I made experiments for two DistilBERT base uncased model with different dataset and slightly altered hyperparameters.

models/finetuned-distilbert-base-uncased

In fist experiment I based one only on dataset from kaggle. I fine-tuned DistilBERT base uncased model with default hyperparameters. I used AdamW optimizer with learning rate 2e-5 and 3 epochs. I used 10% of data for validation. I used accuracy, precision, recall and f1 metrics. I got the following results:

Metric Value
Accuracy 0.827
Precision 0.815
Recall 0.786
F1 0.800

For more information about model you can check huggingface model card.

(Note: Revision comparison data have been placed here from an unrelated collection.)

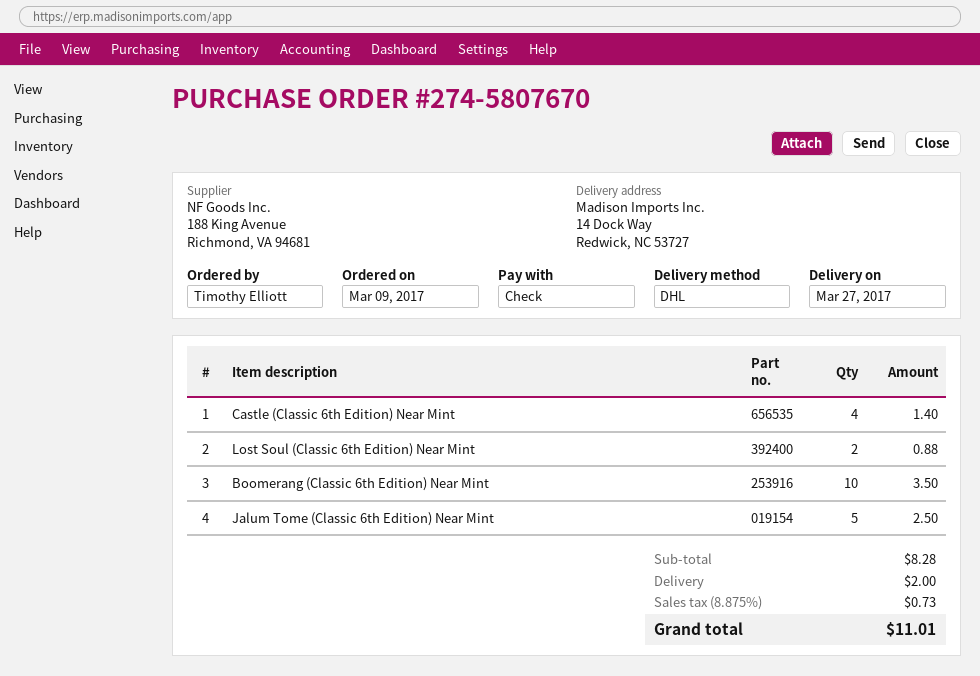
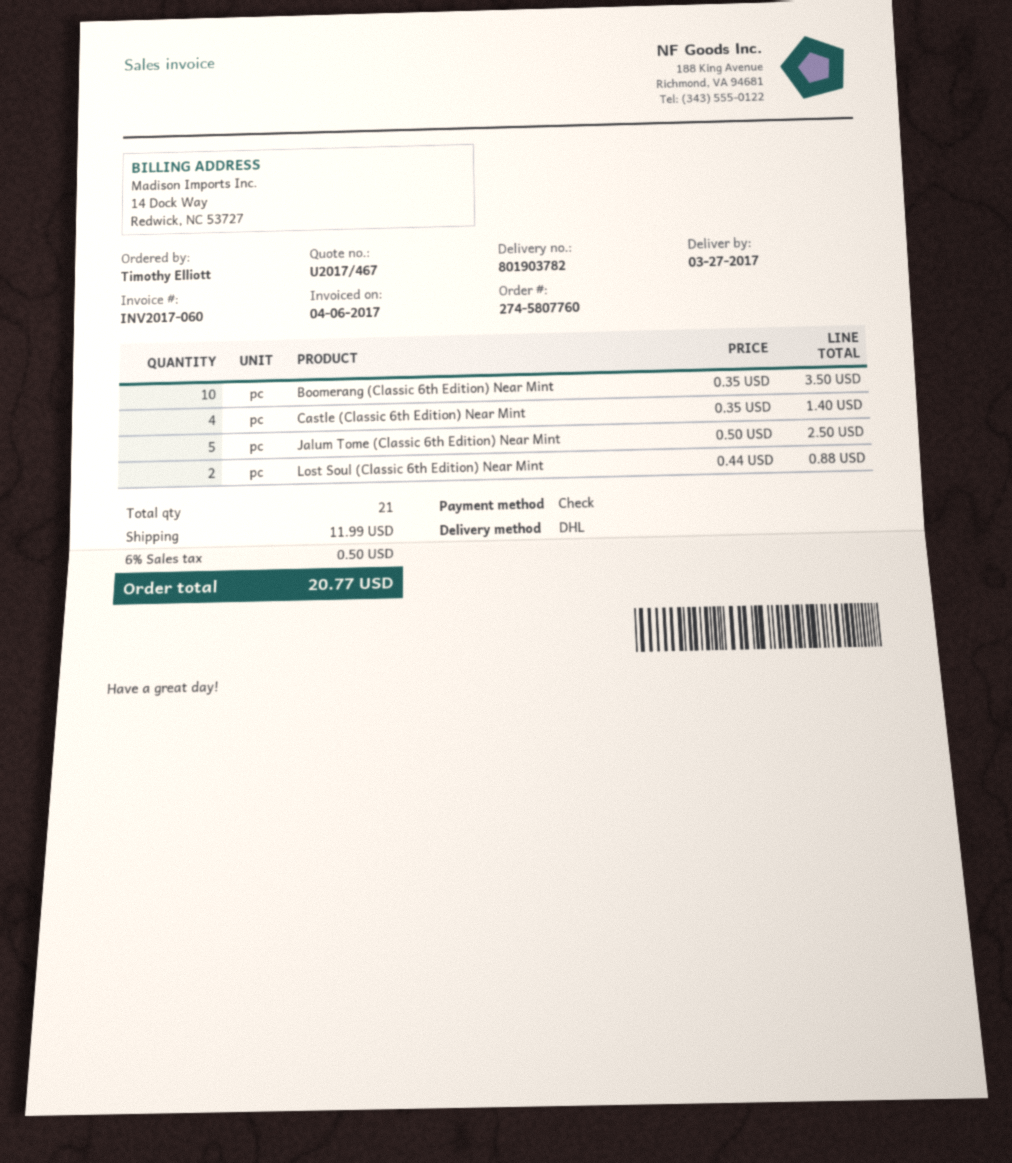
order number: 274-5807670 -> 274-5807760
shipping: 2.00 -> 11.99
tax: 8.875% = 0.73 -> 6% = 0.50
total: 11.01 -> 20.77

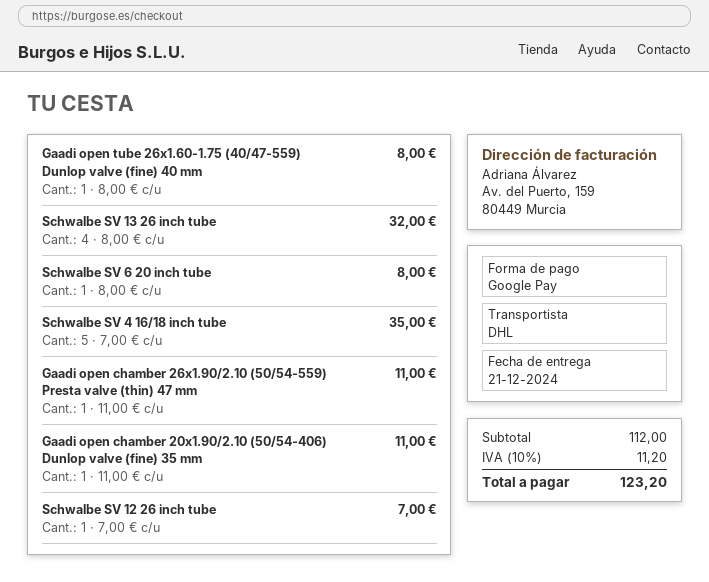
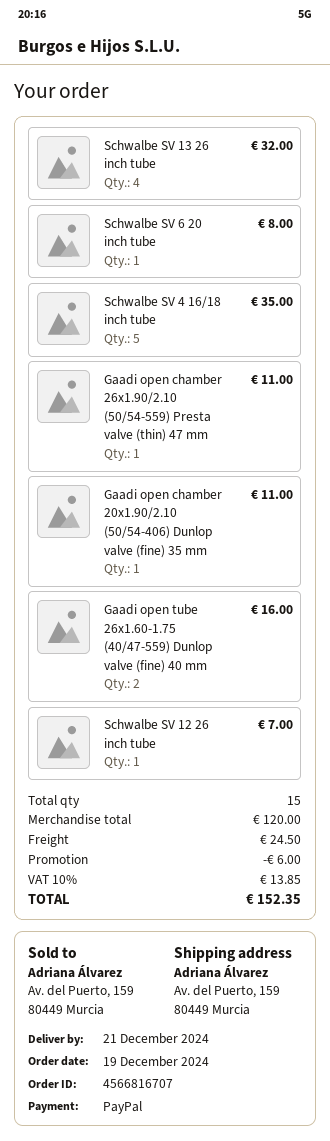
payment method: Google Pay -> PayPal
Gaadi open tube 26x1.60-1.75 (40/47-559) Dunlop valve (fine) 40 mm: 1 for 8.00 -> 2 for 16.00
subtotal: 112.00 -> 120.00
discount: none -> 6.00
shipping: none -> 24.50
tax: 10% = 11.20 -> 10% = 13.85
total: 123.20 -> 152.35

models/finetuned-distilbert-base-augumented

In second experiment beyond kaggle dataset I used augumented. I fine-tuned DistilBERT base uncased model. I used this same hyperparameters as above. I used 10% of data for validation. I used accuracy, precision, recall and f1 metrics. I got the following results:

Metric Value
Accuracy 0.798
Precision 0.801
Recall 0.720
F1 0.759

For more information about model you can check huggingface model card.

Submission

I made submission with model both models and got the following results:

* models/finetuned-distilbert-base-uncased: 0.81857
* models/finetuned-distilbert-base-augumented: 0.80849

The results are very close to each other. It is interesting that augmentation of the data did not improve the results because in this variant there was twice as much training data. For the moment, the results of both models are in the top 20% of the ladder

Future work

I started experimenting with adding layers to the model src/model/utils/build_custom_transformer.py and over tuning of training hyperparameters. However, I have not yet tested these ideas. I also plan to try other models, such as BERT, RoBERTa, XLNet, etc. I also plan to try to use other data augmentation techniques, such as backtranslation, etc.